Join the discussion 8 Comments

  • Steve says:

    Bottom line, we are where we find ourselves today due to ignorance, stupidity, selfishness. We were given freedom unlike any human in the history of the world. We did not defend it and when radicals set out to destroy our government system we let them do it.

    Looks like a minority of us will need to rescue the dumb and stupid once again

  • M. McRae says:

    Could not agree more. On every point.

  • Mike Timmer says:

    Humility is an under-appreciated virtue today. I fear that only a monumental slap down of some sort will rid us of the hubris that has us in its clutches. It’s a sad, sad world we live in now.

  • Dan says:

    “ It is a combination of social factors and widespread personality traits that limit people’s willingness to even seek all the appropriate information or conduct their own thoughtful analysis.”. Can you expound upon these personality traits? I find it impossible to some some people to even read your blog for a different opinion then what the media is pushing. They are all left wing of course but why is it they won’t even listen to simple logic?

    • Kevin Roche says:

      I am mostly thinking submissiveness to authority, willingness to surrender freedom easily for supposed safety.

  • Darin Kragenbring says:

    Perhaps, Mr. Roche, your new year prognostications will again prove inaccurate? We can only hope.

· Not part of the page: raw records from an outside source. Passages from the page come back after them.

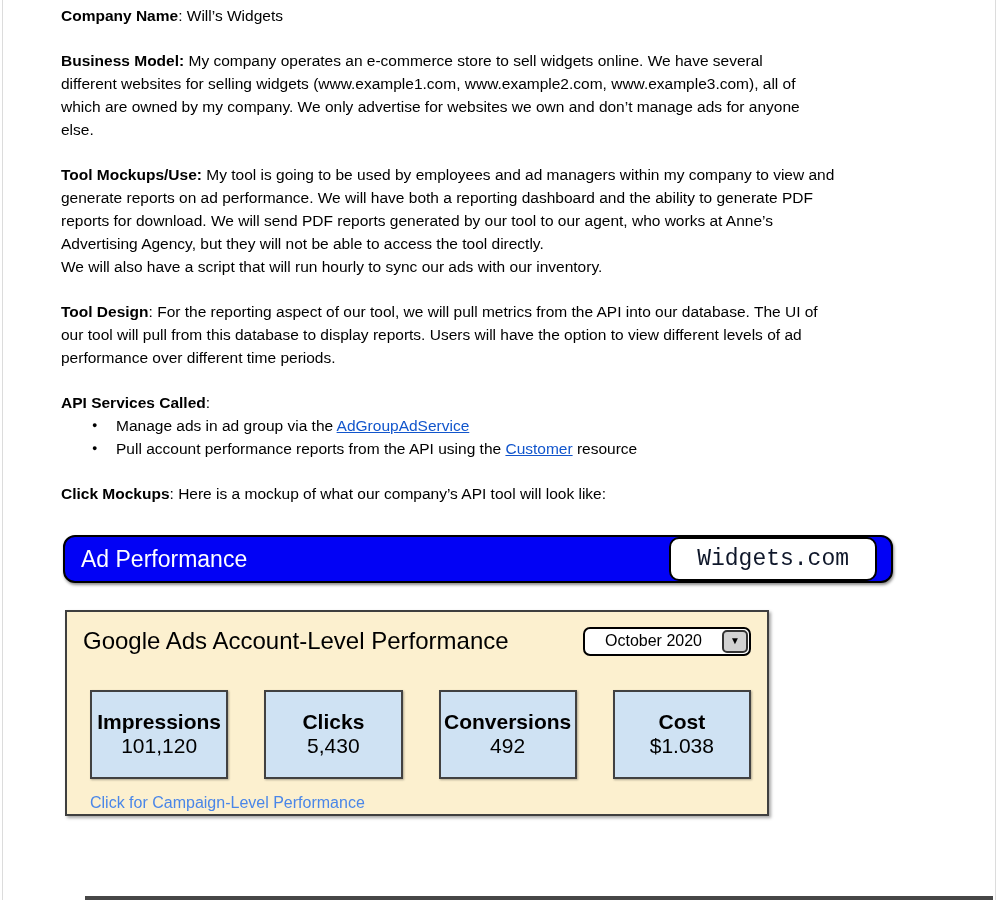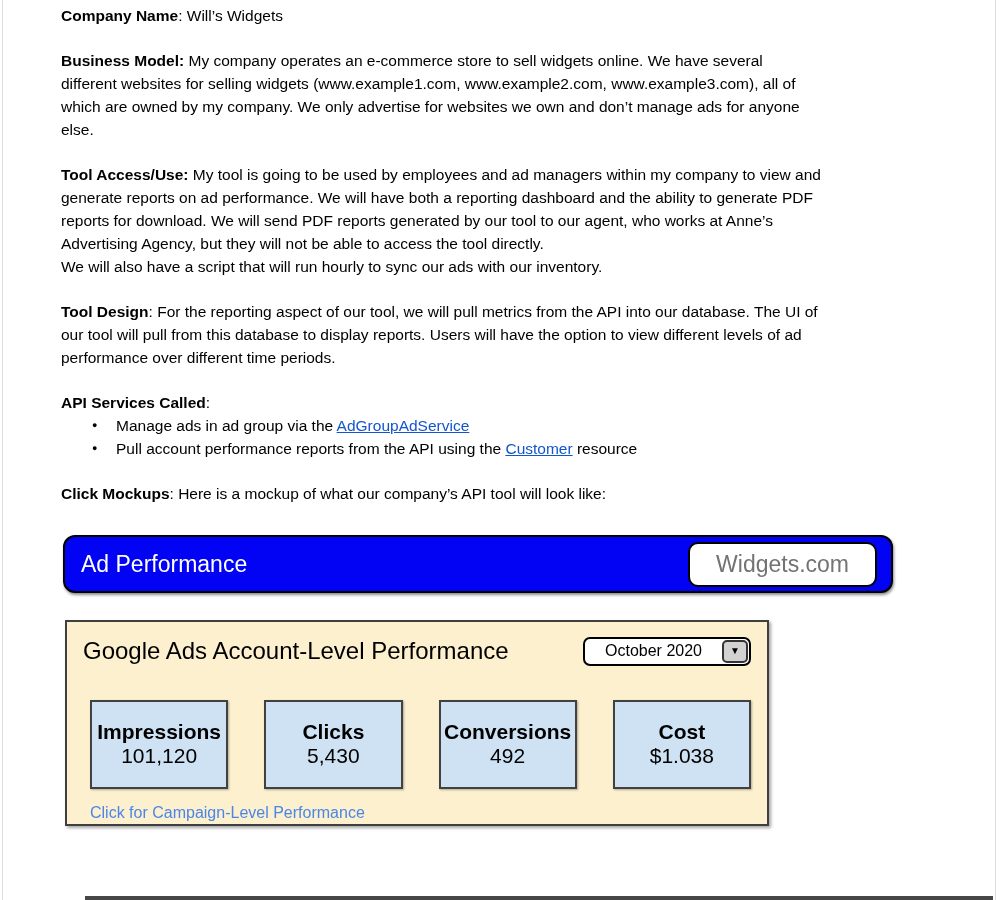"Tool Access/Use:" b { text: Access/Use -> Mockups/Use }
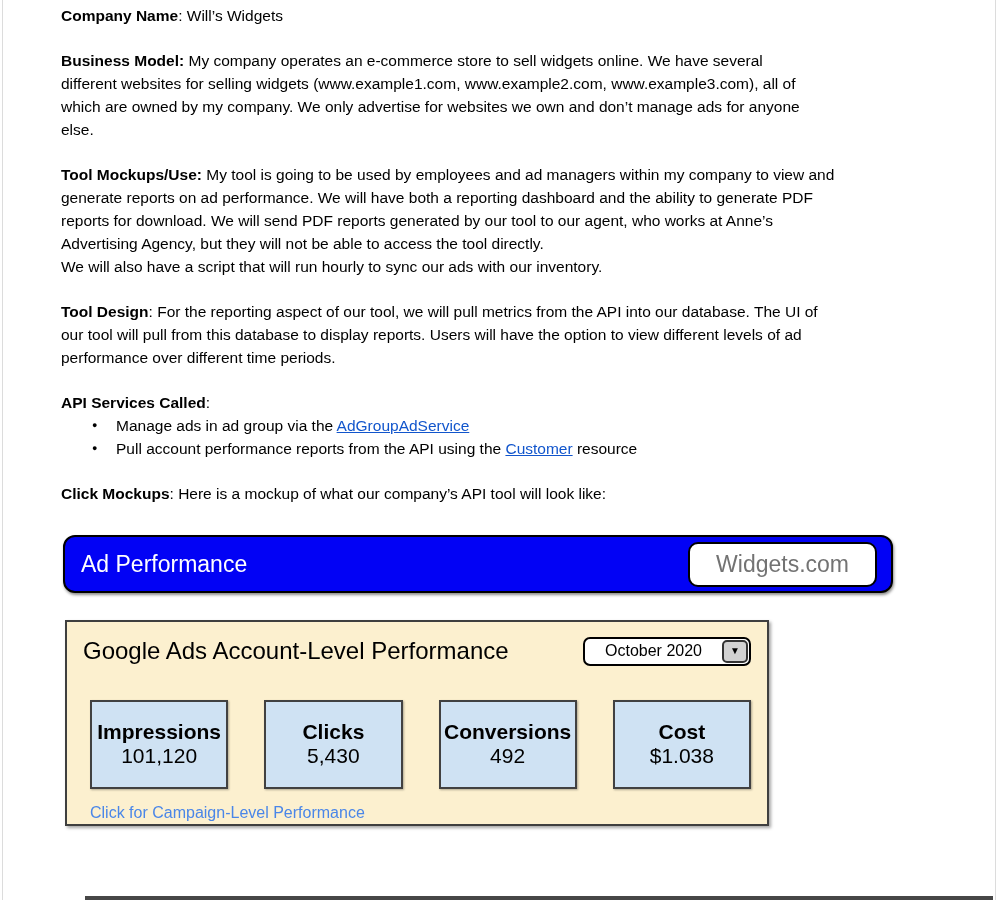"Ad Performance" .mock-header { height: 58px -> 48px }
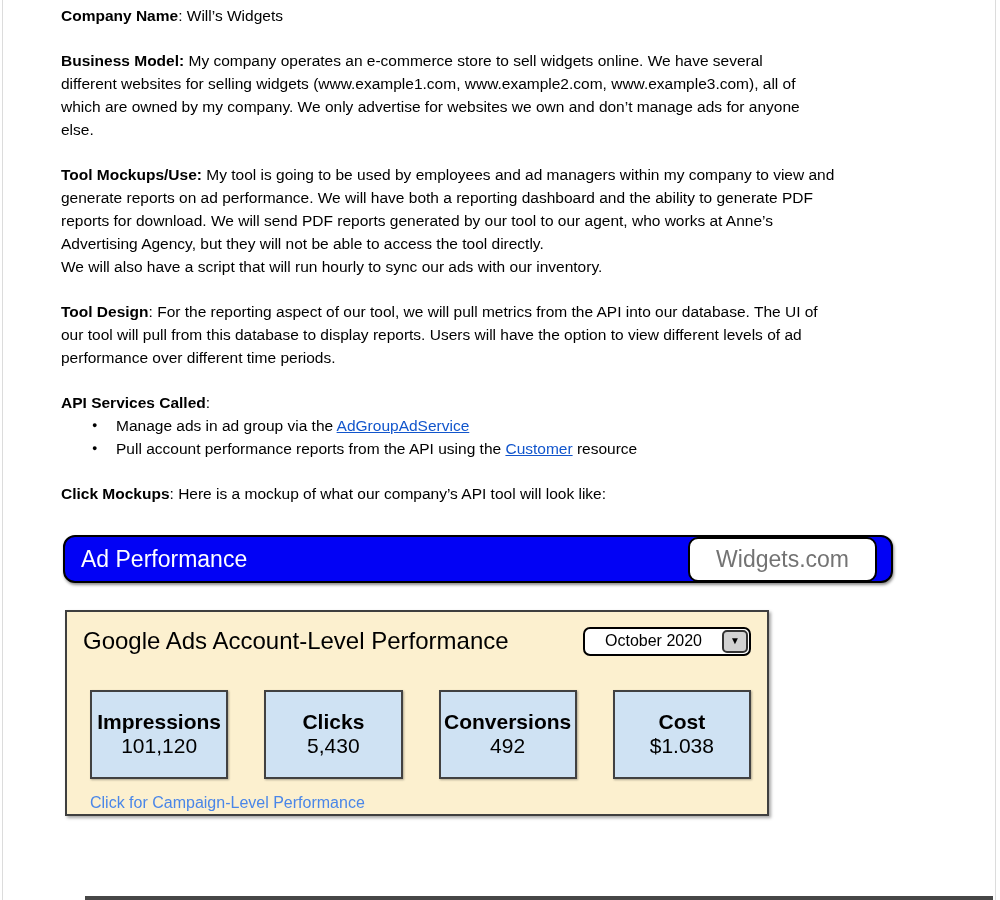"Widgets.com" .site-button { color: #737373 -> #0f172a; font-family: Liberation Sans, sans-serif -> Liberation Mono, monospace }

    Your comment about social media and snippets of information substituting for careful analysis is spot on. After 9-11 when interest rates dropped, I naively thought people would refinance to shorter term mortgages; thus creating significant future spending potential for consumers. Of course, what actually happened was people used low-rate, long term mortgages to buy ever more expensive homes. Likewise, I have felt the internet would make it easier for people to get facts and data leading to more reasonable decision making. Again, my naïveté is showing. I don’t recall where I read it, but the quote’s gist was: the internet has the potential for creating infinite stupidity among humankind. Blogs such as yours are a beacon of hope to avoid that dark fate.

    I think one counter argument to your pessimism is that there are a substantial number of people who want 2021 to better. We all know that mind over matter can be a powerful force. Perhaps this year will bring a wave of people saying enough is enough, “we want our lives back!” When going to an independent, immigrant-owned restaurant becomes a “crime,” maybe the draconian mandates have crossed a threshold that will spur the masses to “resist” and break bread together? We can only hope.

    Happy New Year!

  • Ricard says:

    I tend to agree. But everywhere I go, underneath it all people are less and less satisfied with the status quo of Timmy, Chrissy and Jan. Perhaps it needs a Rosa Parks, or like Tolkein’s ‘Raising of the Shire;’ people are itching for trouble and just need the right spark to get things going.